The film’s appeal skewed a bit older, with 61% more than 25 years of age, and male (51%), which means it picked up a lot of the series' early fans but not too many new ones. Reviews registered a weak 44% fresh grade from RottenTomatoes. So “Reunion” will have to earn superb word of mouth from audiences, which gave it a B+ CinemaScore, in order to make up lost ground.
The debut for James Cameron's “Titanic 3D” was less than hoped, in fact, the $17.35 million weekend was one of the lowest openings among older films that have been retrofitted for re-release in 3D. Disney’s “The Lion King 3D” remains the king of those films – it was released in September 2011, opened with $30.2 million and grossed $94 million by the end of its run, while Fox’s “Star Wars: Episode 1 – The Phantom Menace 3D” was released last February, debuted with $22.5 million and took in $43 million.
But “Titanic 3D’s” three hour-plus running time (194 minutes) makes it difficult to post huge numbers as there are fewer showings that can be fit into a day – both “Lion King” and “Phantom Menace” had significantly shorter running times.
“Titanic 3D” did reach an estimated $25.7 million by the end of the weekend, but it took five days to get there. Most observers thought the film would take in around $25 million or more for the weekend alone. “Titanic 3D” cost $18 million to convert to 3D, which was split between Paramount and Fox, the latter of which is distributing the film internationally.
The PG-13 rated “Titanic 3D” stars Leonardo DeCaprio and Kate Winslet and as before, young females (under 25) were the dominant segment. Repeat and multiple viewings were the reason the gross on the film’s original release rose to such staggering heights. Critics gave the film a sturdy 87% positive grade at RottenTomatoes.
The release was timed to the 100th anniversary of the ship setting sail, and it been almost 15 years since original film’s release. “Titanic” debuted in 1997 and grossed a record $1.8 billion worldwide during its first release, a record that was unbeaten until another Cameron film, 2009’s fantasy actioner “Avatar” hit theaters.

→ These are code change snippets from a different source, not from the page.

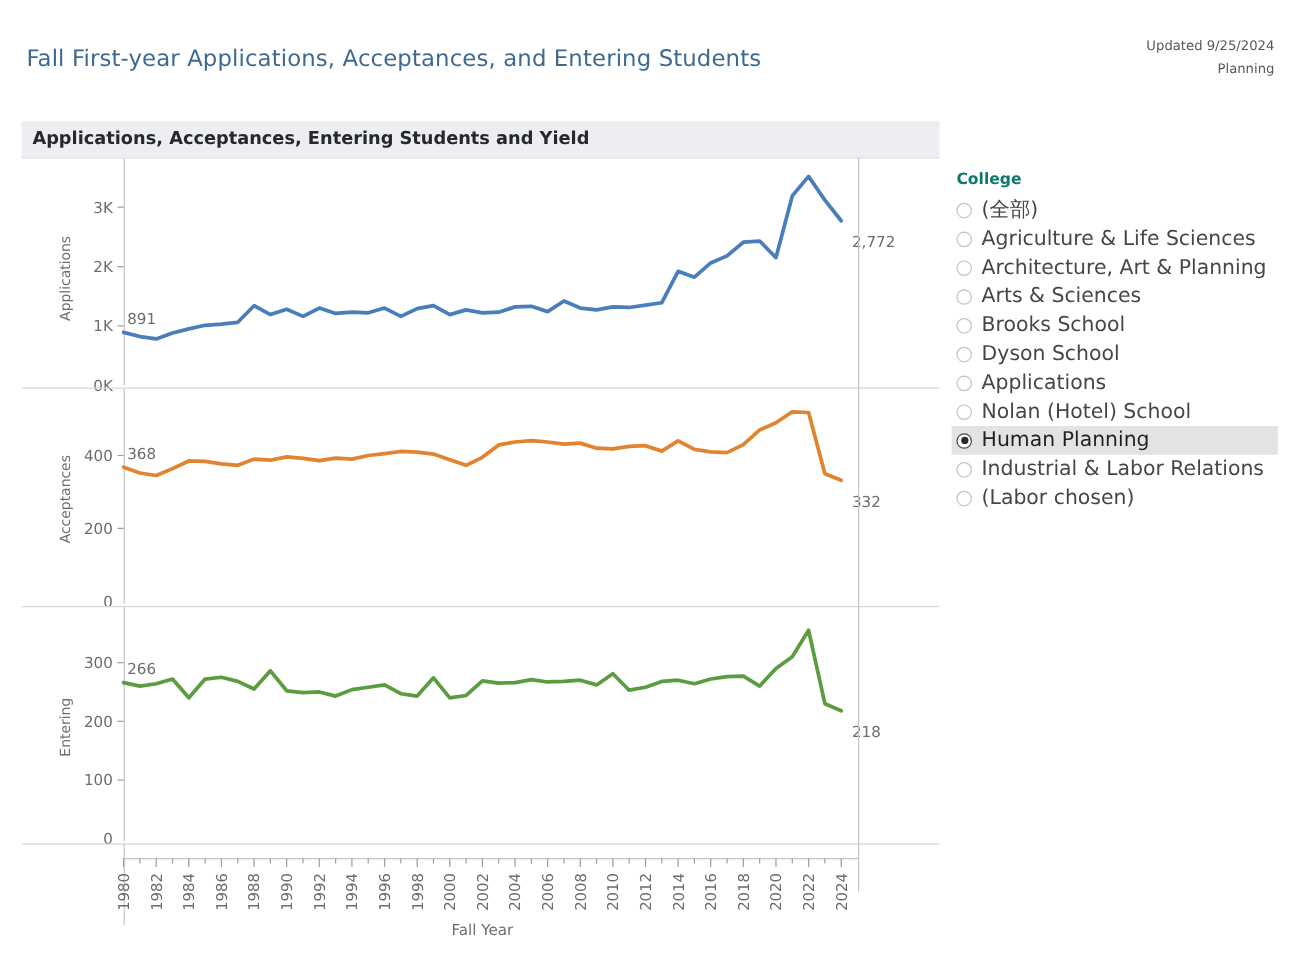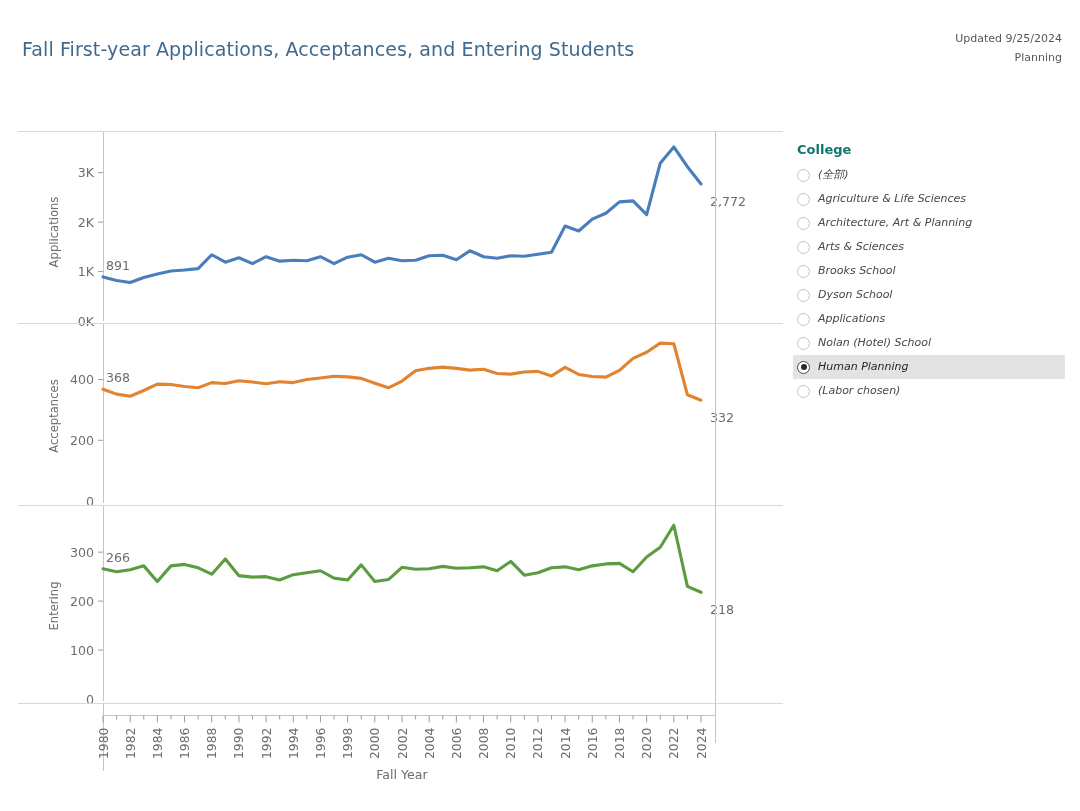"Applications, Acceptances, Entering" div.panel-title { html: none -> <div> <span>Applications, Acceptances, Entering Students and Yield</span> </div> }
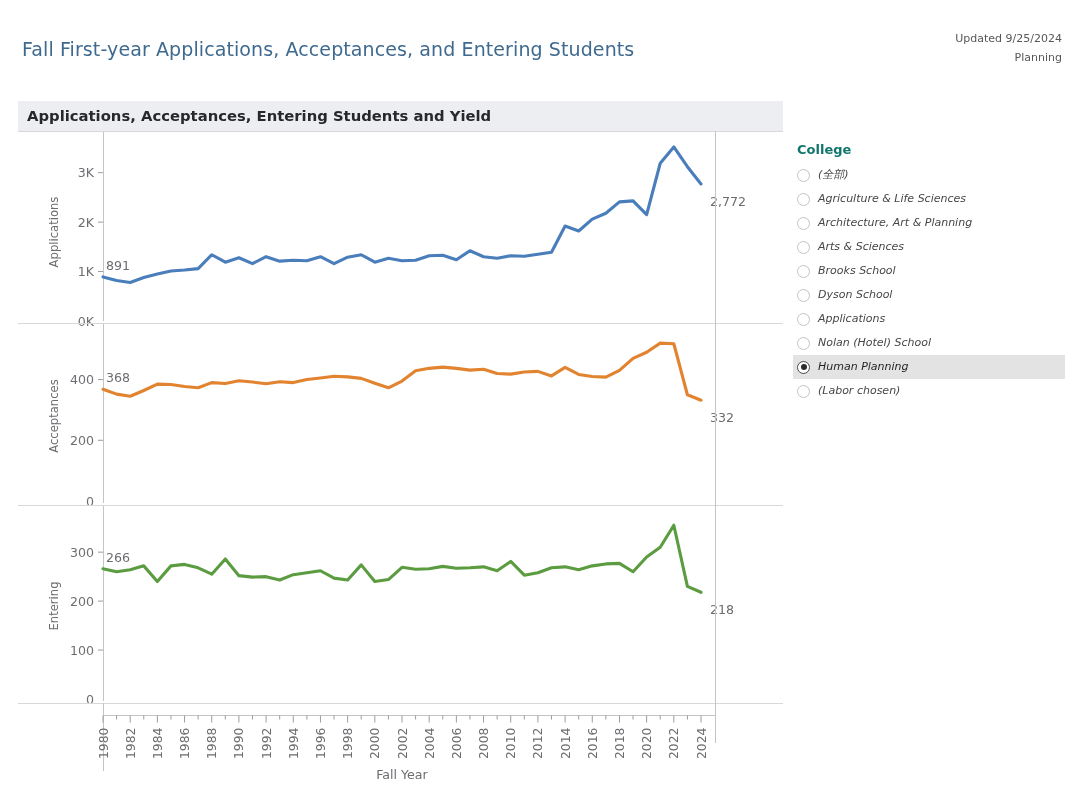"(全部)" .legend-label { font-size: 11px -> 17px; font-style: italic -> none }
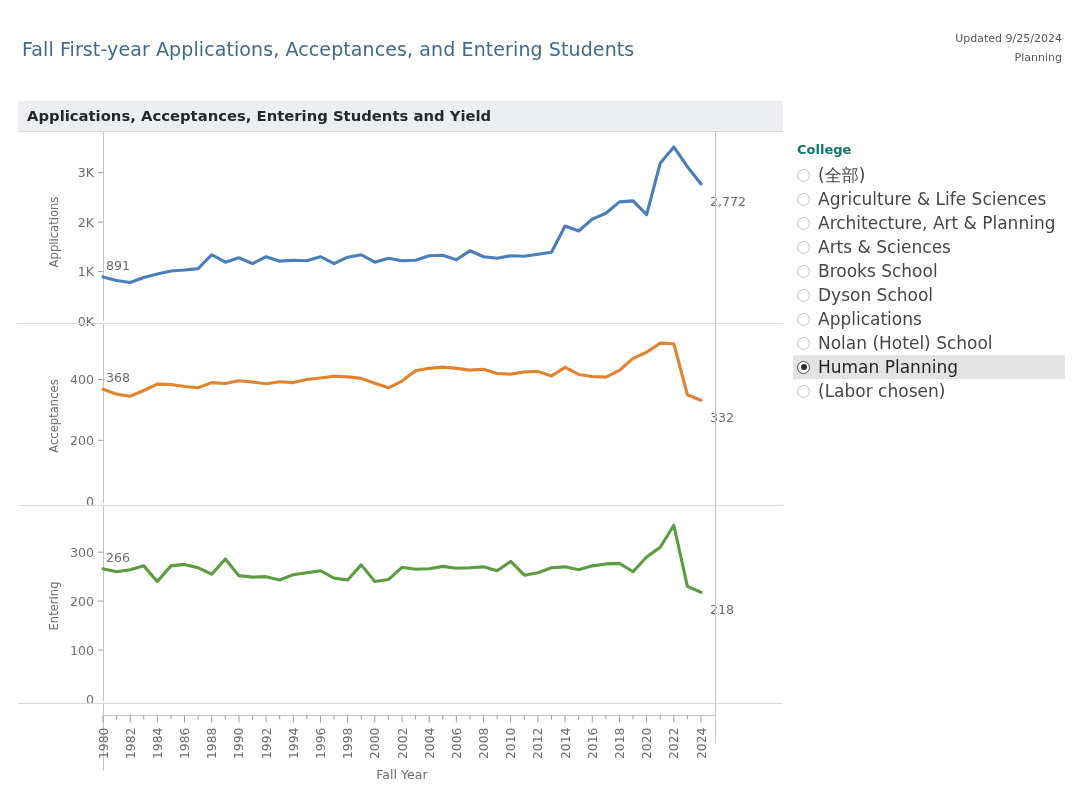"Industrial & Labor Relations" div.legend-item { html: none -> <div> <span></span> <span>Industrial &amp; Labor Relations</span> </div> }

It remains to be seen, but the release of “Titanic 3D” could run a course similar to the original films trajectory. With its long running time and multiple views, the original film opened modestly, but just kept on plugging away at the boxoffice with very low drops from week to week. In fact, the original “Titanic” was the number one film at the boxoffice for 15 consecutive weekends – a record that still stands to this day. It also picked up 11 Academy Awards.